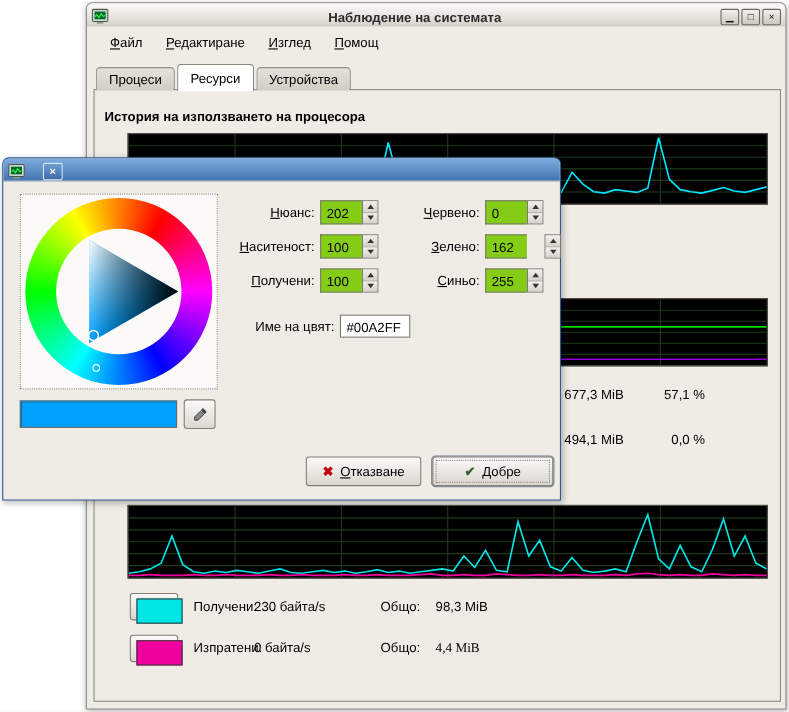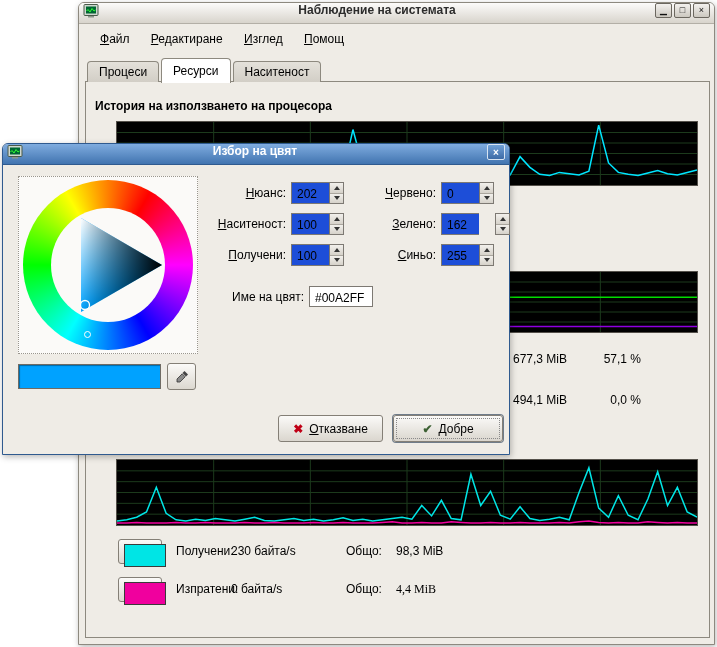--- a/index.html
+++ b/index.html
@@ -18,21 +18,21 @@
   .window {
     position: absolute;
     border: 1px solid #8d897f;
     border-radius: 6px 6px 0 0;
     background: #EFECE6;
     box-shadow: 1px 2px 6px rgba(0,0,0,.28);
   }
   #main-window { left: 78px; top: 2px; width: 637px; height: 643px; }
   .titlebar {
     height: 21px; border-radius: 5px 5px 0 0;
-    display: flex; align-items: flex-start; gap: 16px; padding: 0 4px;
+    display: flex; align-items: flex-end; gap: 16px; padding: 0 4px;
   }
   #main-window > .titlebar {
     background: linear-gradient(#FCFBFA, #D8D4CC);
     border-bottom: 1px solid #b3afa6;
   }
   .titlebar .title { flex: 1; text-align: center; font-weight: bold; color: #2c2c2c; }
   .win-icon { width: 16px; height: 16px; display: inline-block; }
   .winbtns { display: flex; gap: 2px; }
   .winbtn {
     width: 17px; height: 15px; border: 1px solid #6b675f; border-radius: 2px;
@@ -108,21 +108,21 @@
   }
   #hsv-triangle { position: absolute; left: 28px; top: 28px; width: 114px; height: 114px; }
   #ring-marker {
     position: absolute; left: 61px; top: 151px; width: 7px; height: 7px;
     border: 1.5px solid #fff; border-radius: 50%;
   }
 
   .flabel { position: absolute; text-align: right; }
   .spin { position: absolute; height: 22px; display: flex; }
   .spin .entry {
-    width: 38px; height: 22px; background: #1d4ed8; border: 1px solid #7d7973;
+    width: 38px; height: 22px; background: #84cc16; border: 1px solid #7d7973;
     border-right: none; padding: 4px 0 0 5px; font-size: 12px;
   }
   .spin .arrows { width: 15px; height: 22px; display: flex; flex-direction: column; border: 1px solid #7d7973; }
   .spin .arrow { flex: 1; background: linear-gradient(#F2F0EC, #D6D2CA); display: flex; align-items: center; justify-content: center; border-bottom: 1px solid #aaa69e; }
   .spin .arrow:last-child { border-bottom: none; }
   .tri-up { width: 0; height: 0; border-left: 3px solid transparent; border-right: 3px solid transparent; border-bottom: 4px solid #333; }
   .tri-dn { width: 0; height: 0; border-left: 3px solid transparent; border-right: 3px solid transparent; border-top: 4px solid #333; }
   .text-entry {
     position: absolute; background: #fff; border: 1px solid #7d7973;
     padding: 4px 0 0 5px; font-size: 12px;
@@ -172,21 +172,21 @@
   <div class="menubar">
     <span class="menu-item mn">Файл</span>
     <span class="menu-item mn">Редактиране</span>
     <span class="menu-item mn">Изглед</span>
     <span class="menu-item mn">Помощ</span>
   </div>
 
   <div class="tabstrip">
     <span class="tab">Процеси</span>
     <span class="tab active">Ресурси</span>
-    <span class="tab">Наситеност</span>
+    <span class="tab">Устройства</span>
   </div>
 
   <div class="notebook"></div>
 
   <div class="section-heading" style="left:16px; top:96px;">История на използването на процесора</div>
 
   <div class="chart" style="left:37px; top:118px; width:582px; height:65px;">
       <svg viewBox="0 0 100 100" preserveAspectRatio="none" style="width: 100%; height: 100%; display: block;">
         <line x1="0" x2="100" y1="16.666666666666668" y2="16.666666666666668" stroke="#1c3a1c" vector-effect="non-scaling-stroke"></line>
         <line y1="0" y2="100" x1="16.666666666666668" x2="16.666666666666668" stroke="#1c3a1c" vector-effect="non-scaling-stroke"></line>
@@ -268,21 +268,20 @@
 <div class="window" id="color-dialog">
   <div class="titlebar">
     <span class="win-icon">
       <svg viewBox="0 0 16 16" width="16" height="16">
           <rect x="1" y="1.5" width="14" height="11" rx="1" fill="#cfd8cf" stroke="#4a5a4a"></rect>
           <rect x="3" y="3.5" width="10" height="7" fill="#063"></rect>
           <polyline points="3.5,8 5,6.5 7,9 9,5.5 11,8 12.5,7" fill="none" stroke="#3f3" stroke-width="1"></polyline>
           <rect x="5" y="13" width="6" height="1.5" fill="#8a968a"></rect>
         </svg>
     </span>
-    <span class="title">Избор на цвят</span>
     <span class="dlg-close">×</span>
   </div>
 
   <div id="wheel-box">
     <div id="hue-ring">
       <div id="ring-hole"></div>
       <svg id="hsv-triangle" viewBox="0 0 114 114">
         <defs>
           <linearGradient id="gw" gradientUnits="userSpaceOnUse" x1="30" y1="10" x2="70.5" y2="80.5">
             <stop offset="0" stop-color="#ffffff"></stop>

________________________

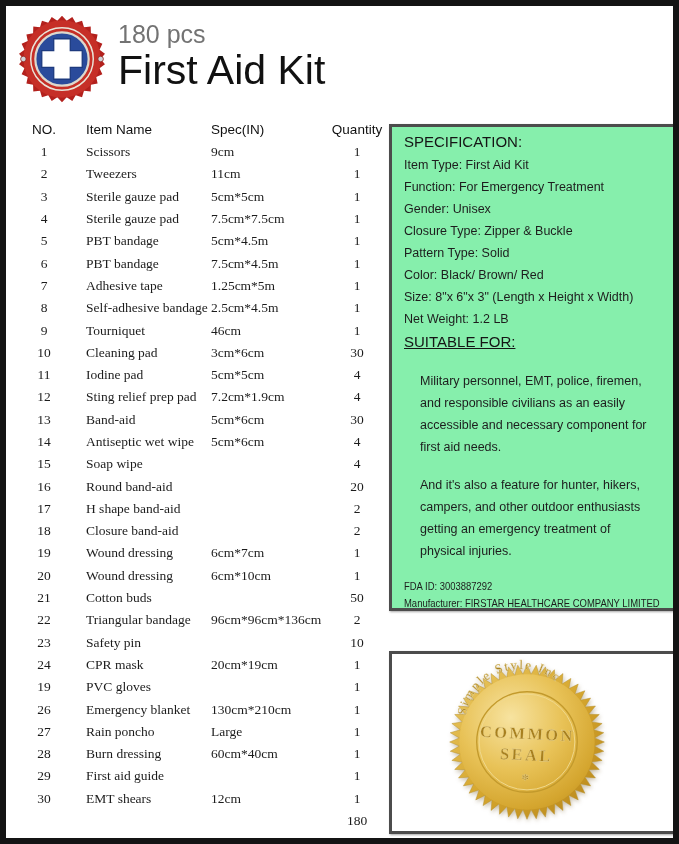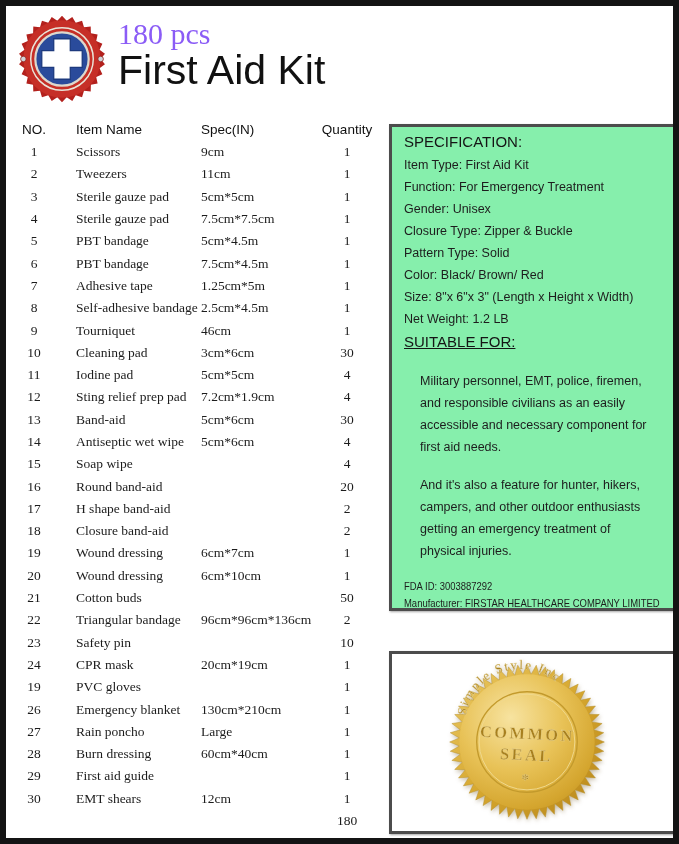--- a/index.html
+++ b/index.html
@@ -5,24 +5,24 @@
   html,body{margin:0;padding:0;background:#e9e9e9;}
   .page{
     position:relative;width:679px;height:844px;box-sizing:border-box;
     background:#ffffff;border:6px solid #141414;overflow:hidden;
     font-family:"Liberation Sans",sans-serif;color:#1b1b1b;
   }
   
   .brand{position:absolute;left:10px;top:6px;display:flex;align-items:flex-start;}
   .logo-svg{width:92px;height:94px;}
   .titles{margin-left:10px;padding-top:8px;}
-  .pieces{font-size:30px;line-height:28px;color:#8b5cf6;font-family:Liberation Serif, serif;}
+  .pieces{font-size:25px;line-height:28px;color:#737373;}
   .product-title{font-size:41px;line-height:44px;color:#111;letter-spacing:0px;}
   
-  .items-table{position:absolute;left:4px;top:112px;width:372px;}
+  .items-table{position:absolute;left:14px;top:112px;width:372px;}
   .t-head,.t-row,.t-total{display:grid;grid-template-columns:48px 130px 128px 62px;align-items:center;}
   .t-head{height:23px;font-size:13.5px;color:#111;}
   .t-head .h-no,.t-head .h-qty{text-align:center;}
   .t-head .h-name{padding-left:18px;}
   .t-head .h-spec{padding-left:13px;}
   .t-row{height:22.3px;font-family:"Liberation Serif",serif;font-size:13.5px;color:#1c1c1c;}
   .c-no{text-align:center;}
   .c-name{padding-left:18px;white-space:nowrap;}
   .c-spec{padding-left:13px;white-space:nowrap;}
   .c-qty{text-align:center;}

________________________

Assignment: The lines that mention the word "center" should be pulled from the records above.

Response area:
   .titlebar .title { flex: 1; text-align: center; font-weight: bold; color: #2c2c2c; }
   .spin .arrow { flex: 1; background: linear-gradient(#F2F0EC, #D6D2CA); display: flex; align-items: center; justify-content: center; border-bottom: 1px solid #aaa69e; }
   .t-head,.t-row,.t-total{display:grid;grid-template-columns:48px 130px 128px 62px;align-items:center;}
   .t-head .h-no,.t-head .h-qty{text-align:center;}
   .c-no{text-align:center;}
   .c-qty{text-align:center;}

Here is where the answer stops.